-- Work required --
Write out exactly the lines of the entries below from the one holding "tax: 15% = 20.89 -> 15% = 205.59" to the one holding "4 ft x 8 ft", inclusive, and leave out all other lines.

Extracted data entries:
== Segment start ==
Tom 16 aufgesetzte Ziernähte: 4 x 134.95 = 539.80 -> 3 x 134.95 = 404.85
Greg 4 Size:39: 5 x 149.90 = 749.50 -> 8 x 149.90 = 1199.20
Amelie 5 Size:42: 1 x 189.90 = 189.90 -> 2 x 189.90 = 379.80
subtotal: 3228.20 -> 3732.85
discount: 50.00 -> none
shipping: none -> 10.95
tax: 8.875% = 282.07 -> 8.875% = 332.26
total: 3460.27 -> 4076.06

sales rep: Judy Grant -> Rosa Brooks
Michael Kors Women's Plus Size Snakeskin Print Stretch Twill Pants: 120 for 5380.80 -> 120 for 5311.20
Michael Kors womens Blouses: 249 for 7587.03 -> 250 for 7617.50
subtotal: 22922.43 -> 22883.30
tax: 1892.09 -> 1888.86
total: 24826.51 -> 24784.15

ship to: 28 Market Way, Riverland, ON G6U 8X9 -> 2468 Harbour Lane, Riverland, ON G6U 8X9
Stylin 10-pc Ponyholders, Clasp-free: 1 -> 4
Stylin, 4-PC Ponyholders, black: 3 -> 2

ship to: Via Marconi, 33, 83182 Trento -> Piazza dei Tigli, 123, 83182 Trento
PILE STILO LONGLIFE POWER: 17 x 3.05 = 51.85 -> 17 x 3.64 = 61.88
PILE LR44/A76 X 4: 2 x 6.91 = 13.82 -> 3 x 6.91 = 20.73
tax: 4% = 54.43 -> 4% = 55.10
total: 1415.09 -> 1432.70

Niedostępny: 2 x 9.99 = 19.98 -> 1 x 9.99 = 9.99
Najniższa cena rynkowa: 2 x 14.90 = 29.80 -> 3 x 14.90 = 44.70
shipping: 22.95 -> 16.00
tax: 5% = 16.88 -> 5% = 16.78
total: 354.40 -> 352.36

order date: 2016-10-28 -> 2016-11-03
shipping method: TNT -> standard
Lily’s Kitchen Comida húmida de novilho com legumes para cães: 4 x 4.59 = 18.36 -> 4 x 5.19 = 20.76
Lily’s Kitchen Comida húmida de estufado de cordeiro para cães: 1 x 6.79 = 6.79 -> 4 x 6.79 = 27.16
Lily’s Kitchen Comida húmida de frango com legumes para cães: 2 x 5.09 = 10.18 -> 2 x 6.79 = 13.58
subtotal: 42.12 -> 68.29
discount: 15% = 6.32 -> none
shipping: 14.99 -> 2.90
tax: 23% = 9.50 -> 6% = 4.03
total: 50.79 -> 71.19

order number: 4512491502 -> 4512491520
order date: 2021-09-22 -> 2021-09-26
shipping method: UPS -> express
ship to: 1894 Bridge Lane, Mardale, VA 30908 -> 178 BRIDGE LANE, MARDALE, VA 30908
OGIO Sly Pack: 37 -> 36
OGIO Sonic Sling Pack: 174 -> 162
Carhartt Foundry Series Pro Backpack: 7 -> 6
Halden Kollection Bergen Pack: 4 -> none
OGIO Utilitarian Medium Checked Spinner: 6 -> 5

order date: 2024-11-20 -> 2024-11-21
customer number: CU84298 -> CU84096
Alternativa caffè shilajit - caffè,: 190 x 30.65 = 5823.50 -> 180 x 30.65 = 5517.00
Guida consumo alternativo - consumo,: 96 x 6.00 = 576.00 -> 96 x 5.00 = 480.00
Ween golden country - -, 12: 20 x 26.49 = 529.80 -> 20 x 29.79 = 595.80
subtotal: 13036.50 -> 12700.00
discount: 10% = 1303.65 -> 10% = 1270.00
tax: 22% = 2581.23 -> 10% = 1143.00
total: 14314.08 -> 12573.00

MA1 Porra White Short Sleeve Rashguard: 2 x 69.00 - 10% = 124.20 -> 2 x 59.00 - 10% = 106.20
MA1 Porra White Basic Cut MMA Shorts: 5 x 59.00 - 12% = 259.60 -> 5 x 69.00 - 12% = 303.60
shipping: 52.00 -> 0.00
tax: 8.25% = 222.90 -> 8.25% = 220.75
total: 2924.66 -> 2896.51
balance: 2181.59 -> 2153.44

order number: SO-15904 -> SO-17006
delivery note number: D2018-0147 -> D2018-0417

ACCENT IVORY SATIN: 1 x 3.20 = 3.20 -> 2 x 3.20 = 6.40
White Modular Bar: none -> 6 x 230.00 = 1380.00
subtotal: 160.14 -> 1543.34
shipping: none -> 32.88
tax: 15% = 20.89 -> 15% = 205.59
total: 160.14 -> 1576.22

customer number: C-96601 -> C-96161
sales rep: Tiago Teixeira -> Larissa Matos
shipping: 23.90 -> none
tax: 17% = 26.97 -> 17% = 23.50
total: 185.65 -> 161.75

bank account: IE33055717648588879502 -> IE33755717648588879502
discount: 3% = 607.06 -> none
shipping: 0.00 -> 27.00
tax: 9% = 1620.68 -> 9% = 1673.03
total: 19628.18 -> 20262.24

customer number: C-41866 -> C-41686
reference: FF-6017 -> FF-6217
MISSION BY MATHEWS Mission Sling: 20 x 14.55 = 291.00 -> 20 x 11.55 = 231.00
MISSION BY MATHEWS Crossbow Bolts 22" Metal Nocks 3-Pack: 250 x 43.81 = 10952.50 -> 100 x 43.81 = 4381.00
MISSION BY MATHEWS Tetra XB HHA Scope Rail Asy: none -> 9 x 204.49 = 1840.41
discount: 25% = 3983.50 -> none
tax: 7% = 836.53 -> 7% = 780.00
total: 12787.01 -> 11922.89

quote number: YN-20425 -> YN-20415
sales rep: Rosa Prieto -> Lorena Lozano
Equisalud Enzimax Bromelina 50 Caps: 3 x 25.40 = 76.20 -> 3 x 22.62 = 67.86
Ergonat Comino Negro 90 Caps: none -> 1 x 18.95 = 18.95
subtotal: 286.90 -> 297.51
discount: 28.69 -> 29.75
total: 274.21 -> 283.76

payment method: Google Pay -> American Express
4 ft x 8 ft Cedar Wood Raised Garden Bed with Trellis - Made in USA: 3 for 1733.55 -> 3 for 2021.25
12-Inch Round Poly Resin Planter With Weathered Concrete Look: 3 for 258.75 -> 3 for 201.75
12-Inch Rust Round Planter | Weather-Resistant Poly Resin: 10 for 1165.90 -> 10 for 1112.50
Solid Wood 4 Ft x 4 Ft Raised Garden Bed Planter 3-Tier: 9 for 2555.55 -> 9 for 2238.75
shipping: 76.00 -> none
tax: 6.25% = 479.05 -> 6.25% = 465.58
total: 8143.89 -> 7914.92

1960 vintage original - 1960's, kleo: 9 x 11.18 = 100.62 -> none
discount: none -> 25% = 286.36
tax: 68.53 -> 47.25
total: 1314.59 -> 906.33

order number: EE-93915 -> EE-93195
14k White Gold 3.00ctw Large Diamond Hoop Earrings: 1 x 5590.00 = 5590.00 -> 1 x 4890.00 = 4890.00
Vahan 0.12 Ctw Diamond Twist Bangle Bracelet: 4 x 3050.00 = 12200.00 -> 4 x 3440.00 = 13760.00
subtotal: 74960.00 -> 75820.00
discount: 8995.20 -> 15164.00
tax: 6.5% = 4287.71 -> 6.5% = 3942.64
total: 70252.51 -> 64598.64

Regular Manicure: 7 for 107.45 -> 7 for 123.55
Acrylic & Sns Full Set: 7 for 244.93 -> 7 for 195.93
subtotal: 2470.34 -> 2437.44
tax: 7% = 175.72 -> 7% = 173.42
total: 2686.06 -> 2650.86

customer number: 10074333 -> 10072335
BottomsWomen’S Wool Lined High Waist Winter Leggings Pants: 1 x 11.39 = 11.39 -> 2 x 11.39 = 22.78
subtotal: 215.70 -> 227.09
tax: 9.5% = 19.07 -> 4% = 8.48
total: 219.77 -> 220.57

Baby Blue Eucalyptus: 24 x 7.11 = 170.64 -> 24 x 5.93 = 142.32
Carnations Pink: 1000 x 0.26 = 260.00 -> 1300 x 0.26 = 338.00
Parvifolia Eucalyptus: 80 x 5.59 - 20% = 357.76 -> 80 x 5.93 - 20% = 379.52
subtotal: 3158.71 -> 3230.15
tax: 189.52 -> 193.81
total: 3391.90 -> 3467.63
== Segment end ==
-- Solved exercise --
tax: 15% = 20.89 -> 15% = 205.59
total: 160.14 -> 1576.22

customer number: C-96601 -> C-96161
sales rep: Tiago Teixeira -> Larissa Matos
shipping: 23.90 -> none
tax: 17% = 26.97 -> 17% = 23.50
total: 185.65 -> 161.75

bank account: IE33055717648588879502 -> IE33755717648588879502
discount: 3% = 607.06 -> none
shipping: 0.00 -> 27.00
tax: 9% = 1620.68 -> 9% = 1673.03
total: 19628.18 -> 20262.24

customer number: C-41866 -> C-41686
reference: FF-6017 -> FF-6217
MISSION BY MATHEWS Mission Sling: 20 x 14.55 = 291.00 -> 20 x 11.55 = 231.00
MISSION BY MATHEWS Crossbow Bolts 22" Metal Nocks 3-Pack: 250 x 43.81 = 10952.50 -> 100 x 43.81 = 4381.00
MISSION BY MATHEWS Tetra XB HHA Scope Rail Asy: none -> 9 x 204.49 = 1840.41
discount: 25% = 3983.50 -> none
tax: 7% = 836.53 -> 7% = 780.00
total: 12787.01 -> 11922.89

quote number: YN-20425 -> YN-20415
sales rep: Rosa Prieto -> Lorena Lozano
Equisalud Enzimax Bromelina 50 Caps: 3 x 25.40 = 76.20 -> 3 x 22.62 = 67.86
Ergonat Comino Negro 90 Caps: none -> 1 x 18.95 = 18.95
subtotal: 286.90 -> 297.51
discount: 28.69 -> 29.75
total: 274.21 -> 283.76

payment method: Google Pay -> American Express
4 ft x 8 ft Cedar Wood Raised Garden Bed with Trellis - Made in USA: 3 for 1733.55 -> 3 for 2021.25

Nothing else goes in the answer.